Many people refer to Erlang as “Erlang/OTP.” OTP stands for Open Telecom Platform, and is more or less a set of libraries which come packaged with Erlang. They consist of Erlang behaviors (or behaviours, technically) for writing servers, finite state machines, event managers. But that is not all, OTP also encompasses the application behavior which allows programmers to package their Erlang code into a single “application.” And the supervisor behavior allows programmers to create a hierarchy of processes, where if one process dies, it will be restarted.
OTP is much too complex of a thing to explain in a single article, and I will not attempt to do so here. Instead, I will be making this a series of articles spanning a couple weeks.
Why should I learn about Erlang/OTP?
The platform which comes with Erlang gives you a rich and very generalized set of libraries and behaviors to easily create highly available, fault tolerant, hot code swapping ready systems.
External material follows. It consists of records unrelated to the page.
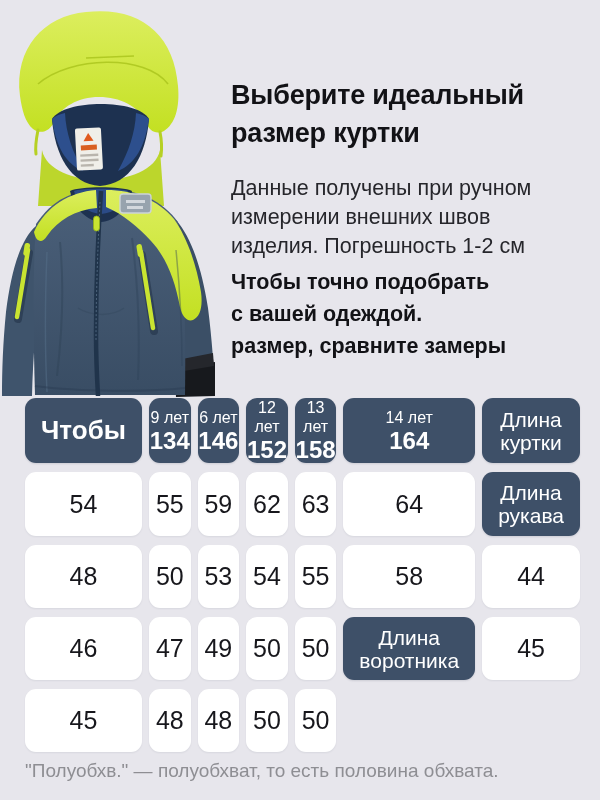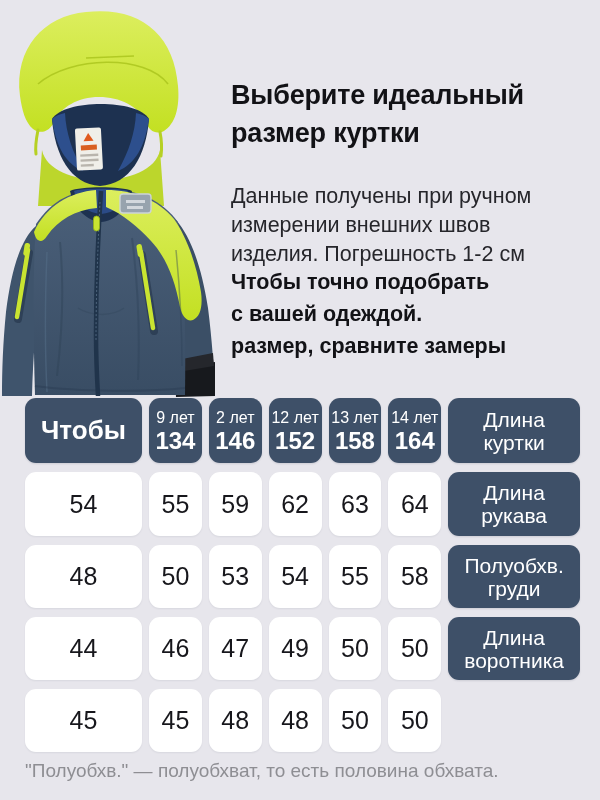--- a/index.html
+++ b/index.html
@@ -14,7 +14,7 @@
   .photo-wrap { position:absolute; left:0; top:0; width:235px; height:398px; }
   .text-col { position:absolute; left:231px; top:0; width:362px; }
   .title { position:absolute; top:76px; font-size:27px; font-weight:700; line-height:38px; letter-spacing:-0.2px; color:#121216; }
-  .subtitle { position:absolute; top:182px; font-size:21.5px; font-weight:400; line-height:29px; color:#26262b; }
+  .subtitle { position:absolute; top:174px; font-size:21.5px; font-weight:400; line-height:29px; color:#26262b; }
   .emphasis { position:absolute; top:266px; font-size:21.5px; font-weight:700; line-height:32px; color:#121216; }
 
   .size-table {

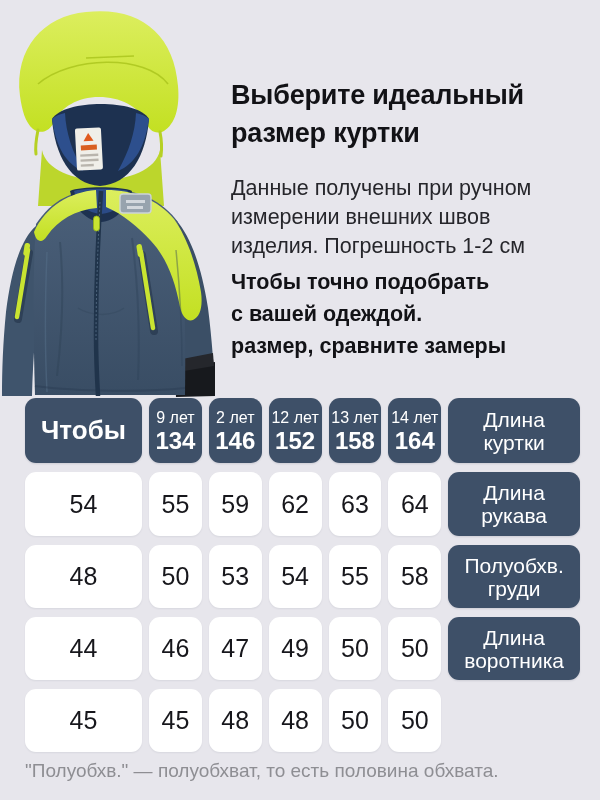--- a/index.html
+++ b/index.html
@@ -145,7 +145,7 @@
     <span class="col-size">134</span>
   </div>
   <div class="cell cell-dark">
-    <span class="col-age">2 лет</span>
+    <span class="col-age">6 лет</span>
     <span class="col-size">146</span>
   </div>
   <div class="cell cell-dark">

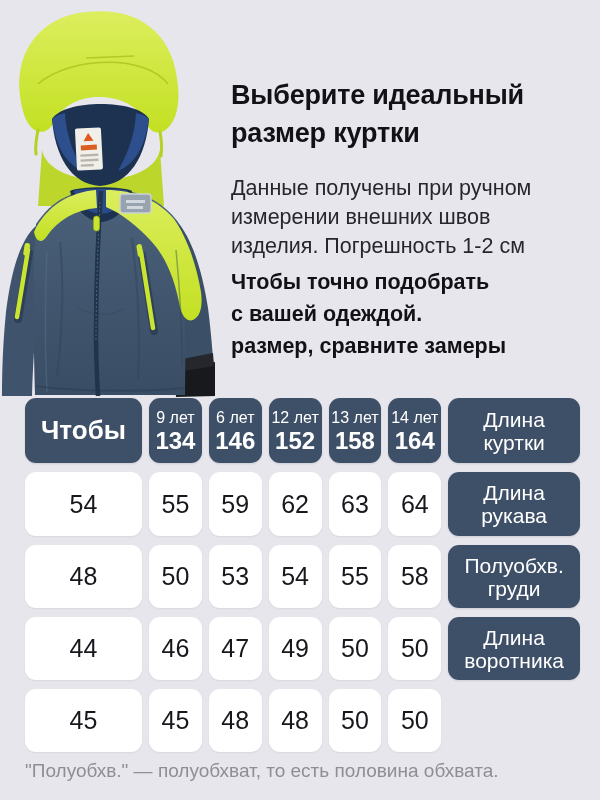--- a/index.html
+++ b/index.html
@@ -181,9 +181,6 @@
   <div class="cell cell-white">55</div>
   <div class="cell cell-white">58</div>
 
-  <div class="cell cell-dark">
-    <span class="row-label">Полуобхв. груди</span>
-  </div>
   <div class="cell cell-white">44</div>
   <div class="cell cell-white">46</div>
   <div class="cell cell-white">47</div>

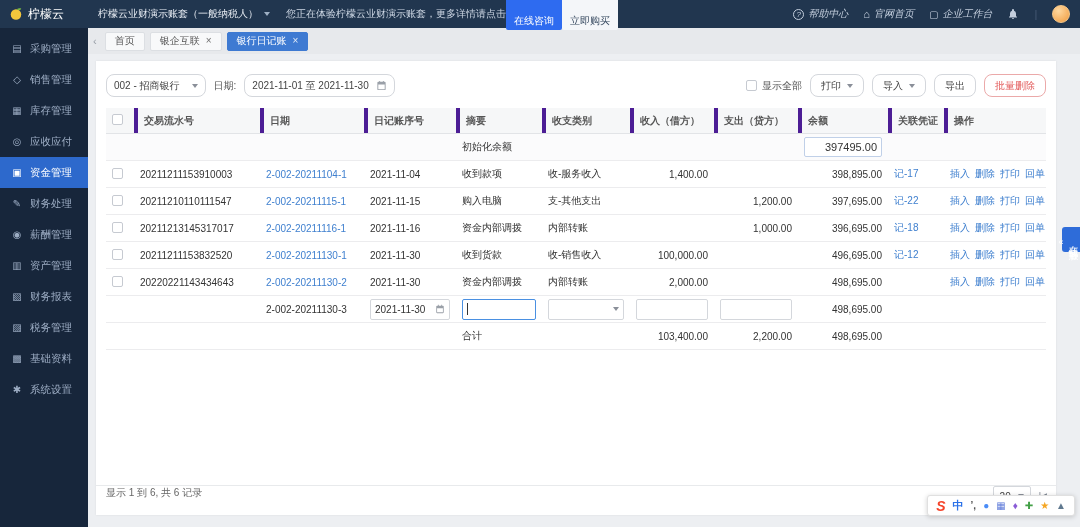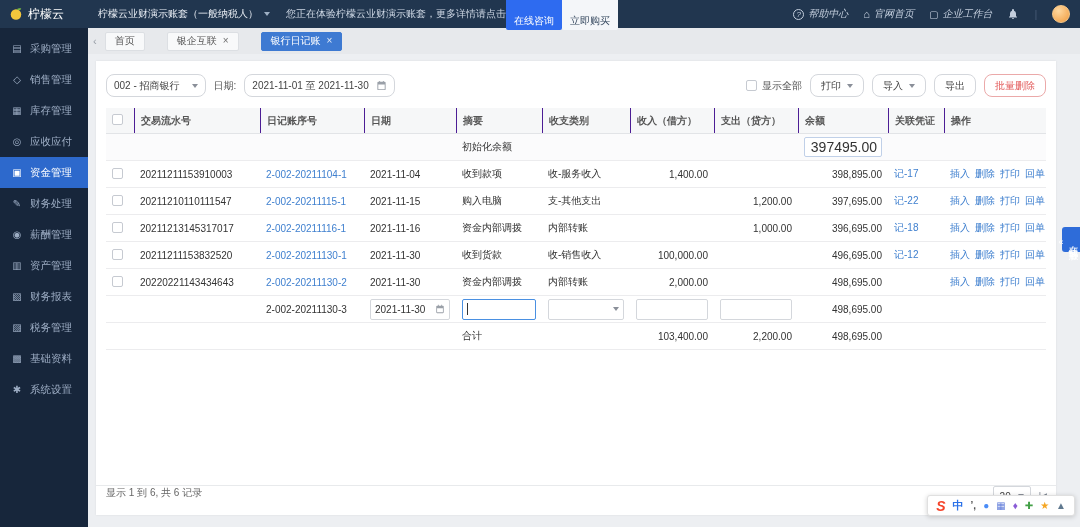--- a/index.html
+++ b/index.html
@@ -205,7 +205,7 @@
 
     <div class="tabbar">
       <span class="tab-scroll"></span>
-      <div style="display:flex;gap:22px;">
+      <div style="display:flex;gap:5px;">
       <div class="tab">
         <span class="tab-label">首页</span>
 

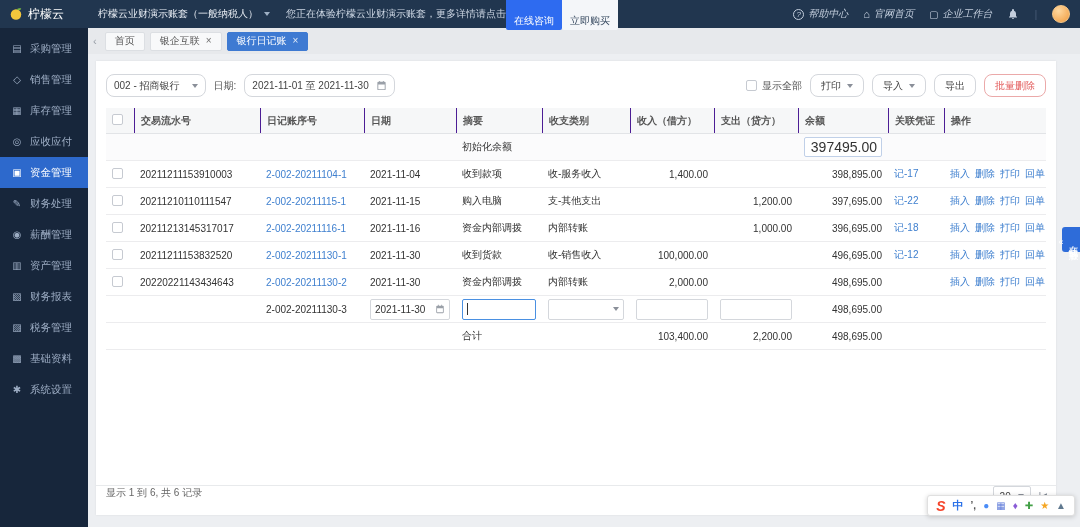--- a/index.html
+++ b/index.html
@@ -60,7 +60,7 @@
   .table { padding:0 10px; }
   .trow { display:grid; grid-template-columns:28px 126px 104px 92px 86px 88px 84px 84px 90px 56px 1fr; align-items:center; min-height:27px; border-bottom:1px solid #ececee; font-size:10px; color:#333; }
   .thead { background:#f6f7f8; min-height:26px; color:#555; font-weight:bold; border-bottom:1px solid #e2e4e7; }
-  .thead .cell:not(:first-child) { border-left:1px solid #4c1d95; align-self:stretch; display:flex; align-items:center; }
+  .thead .cell:not(:first-child) { border-left:4px solid #4c1d95; align-self:stretch; display:flex; align-items:center; }
   .cell { padding:0 6px; white-space:nowrap; overflow:hidden; }
   .num { text-align:right; justify-content:flex-end; }
   .link { color:#4080cf; cursor:pointer; }

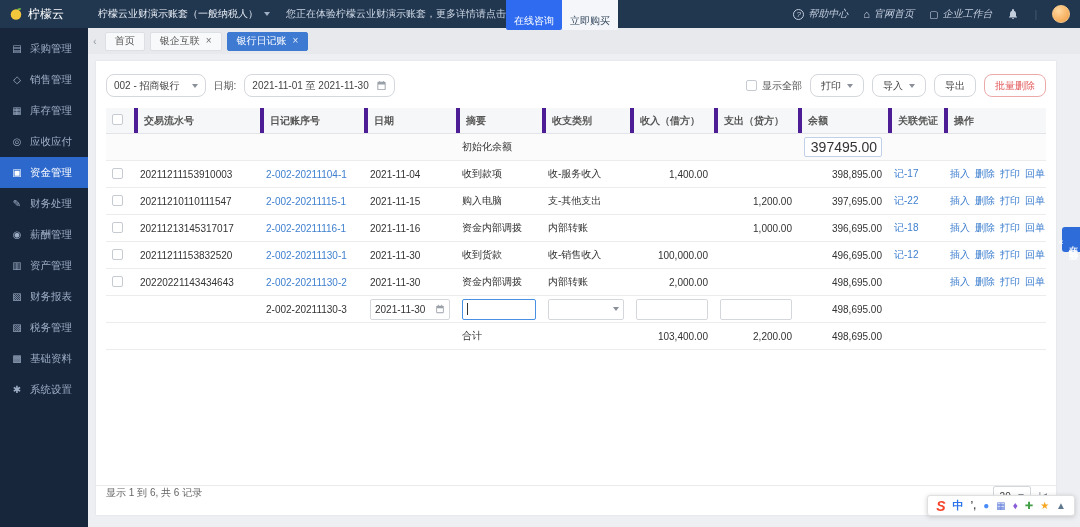--- a/index.html
+++ b/index.html
@@ -264,8 +264,8 @@
         <div class="trow thead">
           <div class="cell"><span class="cb"></span></div>
           <div class="cell">交易流水号</div>
+          <div class="cell">日期</div>
           <div class="cell">日记账序号</div>
-          <div class="cell">日期</div>
           <div class="cell">摘要</div>
           <div class="cell">收支类别</div>
           <div class="cell">收入（借方）</div>

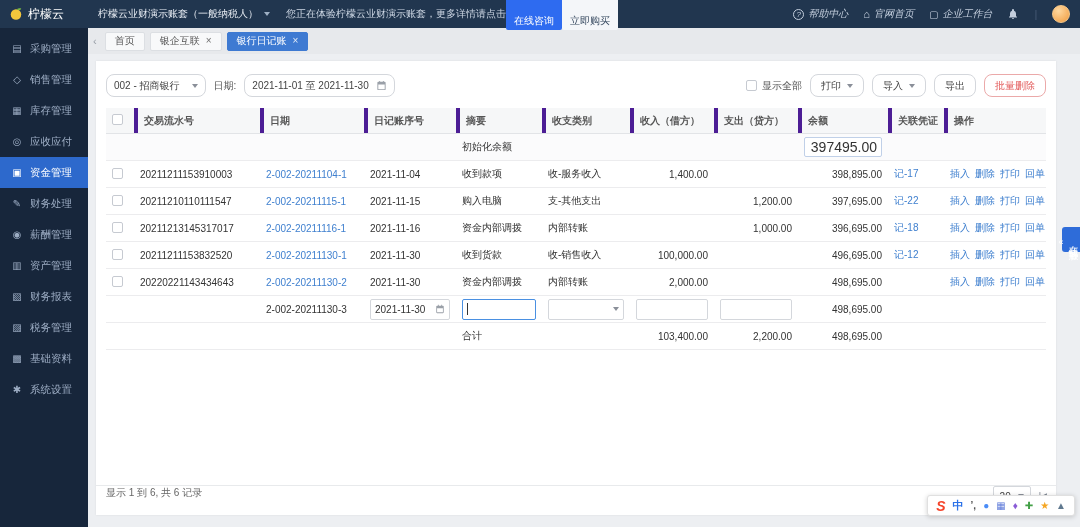--- a/index.html
+++ b/index.html
@@ -66,7 +66,7 @@
   .link { color:#4080cf; cursor:pointer; }
   .ops { display:flex; gap:5px; }
   .init-row { background:#fbfbfc; }
-  .mini-input { height:20px; border:1px solid #c0d0e8; border-radius:2px; width:100%; font-size:14px; padding:0 4px; font-family:inherit; color:#333; }
+  .mini-input { height:20px; border:1px solid #c0d0e8; border-radius:2px; width:100%; font-size:11px; padding:0 4px; font-family:inherit; color:#333; }
   .mini-input.num-in { text-align:right; }
   .editbox { height:21px; border:1px solid #d4d7dc; border-radius:2px; background:#fff; display:flex; align-items:center; justify-content:space-between; padding:0 4px; width:100%; font-size:10px; color:#333; }
   .editbox.focused { border-color:#4a90e2; }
The following is a basic list of what it gives you “for free:”
- Generic server, finite state machine, and event manager behaviors
- Standardized application structure
- Hot swappable code
- Supervisor Trees so your processes always stay up
In addition to these free features, OTP is the standardized way to create systems in Erlang. The big name open source Erlang applications such as ejabberd, CouchDB, and MochiWeb all use OTP.
Therefore, by learning OTP, you will not only gain the knowledge and ability to create powerful Erlang systems, but you’ll be able to readily jump into other open source projects and learn from them, since they follow the same general structure.
If you know the general Erlang syntax, then you’re ready to jump in and begin learning about Erlang/OTP!